É desses alicerces feitos na


favela, casa em cima de casa. Aperto necessário para um lugar onde um pedacinho de terra é
preciosíssimo. E o dono dificilmente morava perto. Sempre aparecia um probleminha aqui e
ali, e os inquilinos davam um jeito, descontando no aluguel. Mas aquele não parecia o caso.

- A água da nossa casa não ta descendo e a da de cima também não vai, – Délcio, passara
grande parte do dia empurrando pela o encanamento uma mangueira velha. Chegara na
conclusão de que nada daquilo adiantaria. O piso estava com uma coloração avermelhada. –
Provavelmente vamos ter que quebrar o piso. Mas eu não faço ideia do por que está dessa cor.
Enquanto isso tem que avisar a vizinha de cima, para não usar a pia dela.
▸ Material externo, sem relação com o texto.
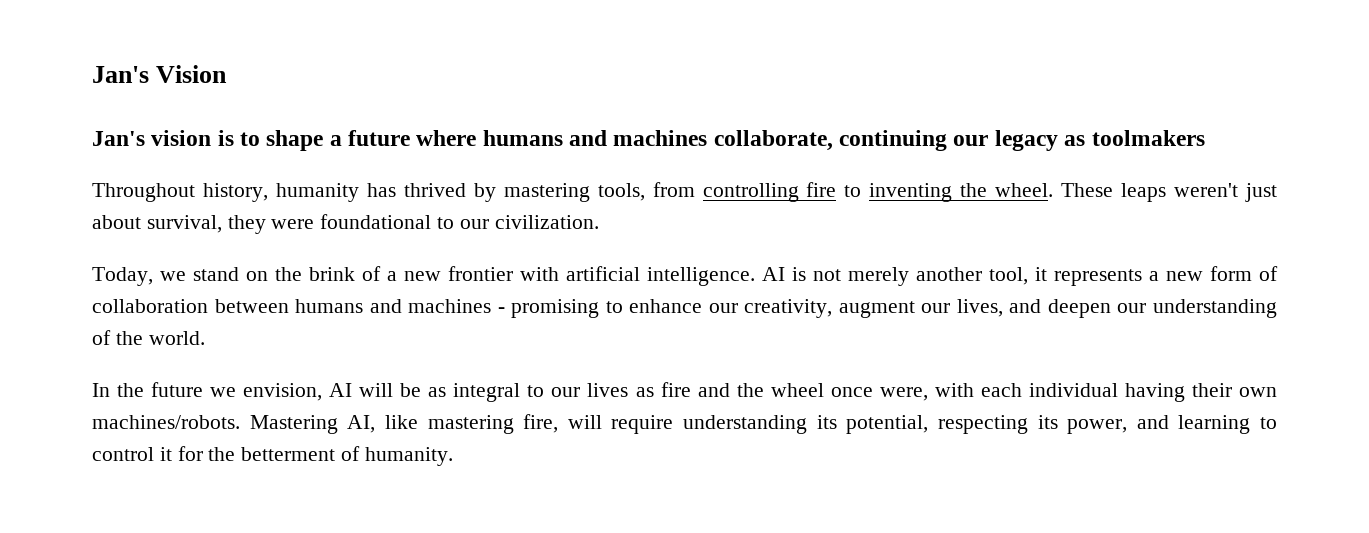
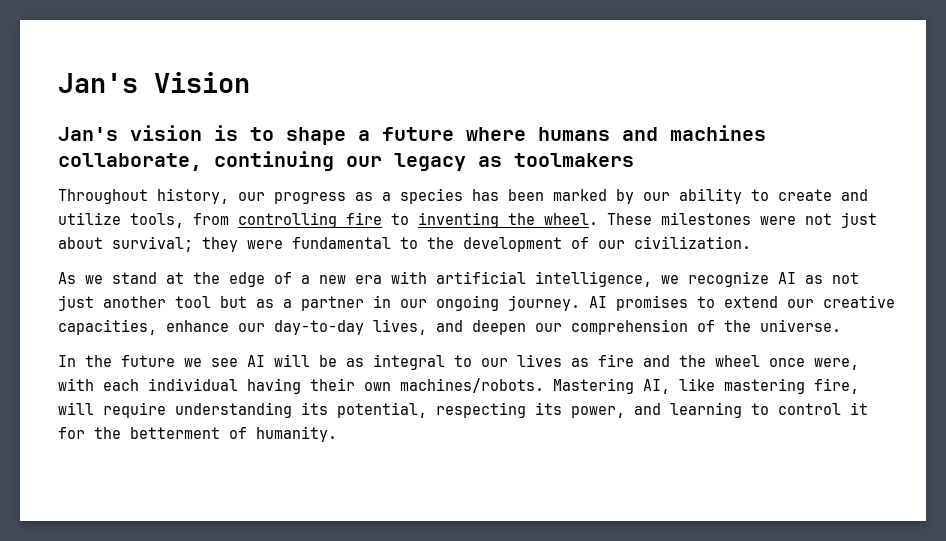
- Throughout history, humanity has thrived by mastering tools, from controlling fire to inventing the wheel.
+ Throughout history, our progress as a species has been marked by our ability to create and utilize tools, from controlling fire to inventing the wheel.
- These leaps weren't just about survival, they were foundational to our civilization.
+ These milestones were not just about survival; they were fundamental to the development of our civilization.
- Today, we stand on the brink of a new frontier with artificial intelligence. AI is not merely another tool, it represents a new form of collaboration between humans and machines - promising to enhance our creativity, augment our lives, and deepen our understanding of the world.
+ As we stand at the edge of a new era with artificial intelligence, we recognize AI as not just another tool but as a partner in our ongoing journey. AI promises to extend our creative capacities, enhance our day-to-day lives, and deepen our comprehension of the universe.
- In the future we envision, AI will be as integral to our lives as fire and the wheel once were, with each individual having their own machines/robots.
+ In the future we see AI will be as integral to our lives as fire and the wheel once were, with each individual having their own machines/robots.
- Eu não vou, não. – Cristina sempre teve receios da velha, que morava em cima. Já a viu
matando o próprio gato a pauladas na escada que dividiam. Fora os cachorros que ela pegava
da rua e meses depois estavam em sacos de lixo. – Amor, me desculpe. Mas essa mulher me
faz mal só de olhar.

E alguém bate a porta. O casal se olha. Talvez fosse o dono, Seu Jardel, já que algumas horas
atrás ele tinha prometido, por telefone, aparecer para averiguar os acontecimentos. E Cristina
vai à porta. Era a velha. Olhos esbugalhados, rugas acentuadas e um sorriso amarelado que
parecia forçado. Logo indagou: - Tá tudo bem? Eu escutei uns barulhos, vocês tão tendo
problemas? – Délcio também estranhava aquela mulher, mas a aceitava já que pra ele a
velhice trazia a insanidade. Tinha como exemplo o pai, seu herói na infância que se resumia
agora, em um velho teimoso.

- Não. É só um probleminha com a encanação, já íamos até falar com a senhora para não usar
a pia da cozinha.- Enquanto isso, a velha foi adentrando a casa. Como estivesse pesquisando,
observava todos os detalhes com atenção. Délcio, continuou: - Seu Jardel, prometeu vir por
aqui, pra ver o problema. Talvez daqui pra manhã. - A velha já estava no lugar do problema da
infiltração. Sua expressão mudou, parecia não acreditar no que via. O semblante, era de
seriedade. A infiltração que se mostrava no piso, manchava-o de vermelho. Fixou-se a olhar o
chão como uma estátua, e após uma longa pausa voltou-se para o casal e disse:

- Ele está aqui, meu marido. – virou-se novamente, agora dando as costas, indo em direção a
porta que tinha entrado, sem pedir. – Mas não se preocupem, eu vou chamar ele de volta. Vai
ficar tudo bem. – O casal se mantiveram calados. Não quiseram entrar naquela loucura dita
pela senhora, sua vizinha. Mas para surpresa deles, no outro dia, o vazamento tinha
desaparecido junto com o entupimento. E quem apareceu, foi o Seu Jardel. Que depois de
escutar dos inquilinos o ocorrido do dia anterior. Deu umas boas risadas. E lhes contou:

- Foi uma anemia que acabou agravando e virando um câncer. Quando ele chegou no hospital
não conseguiram achar veia alguma, furaram muito ele, e nada saia dos furos. Ele estava muito
pálido, como não tivesse sangue algum. Ela diz que ele chegou sem nenhum pingo de sangue
lá. – pausou - Vocês já foram lá em cima, na casa dela? – O casal negou com a cabeça, e ele
sorriu. - Então, é tudo em vermelho. Que ela mandou reformar depois que o velho morreu.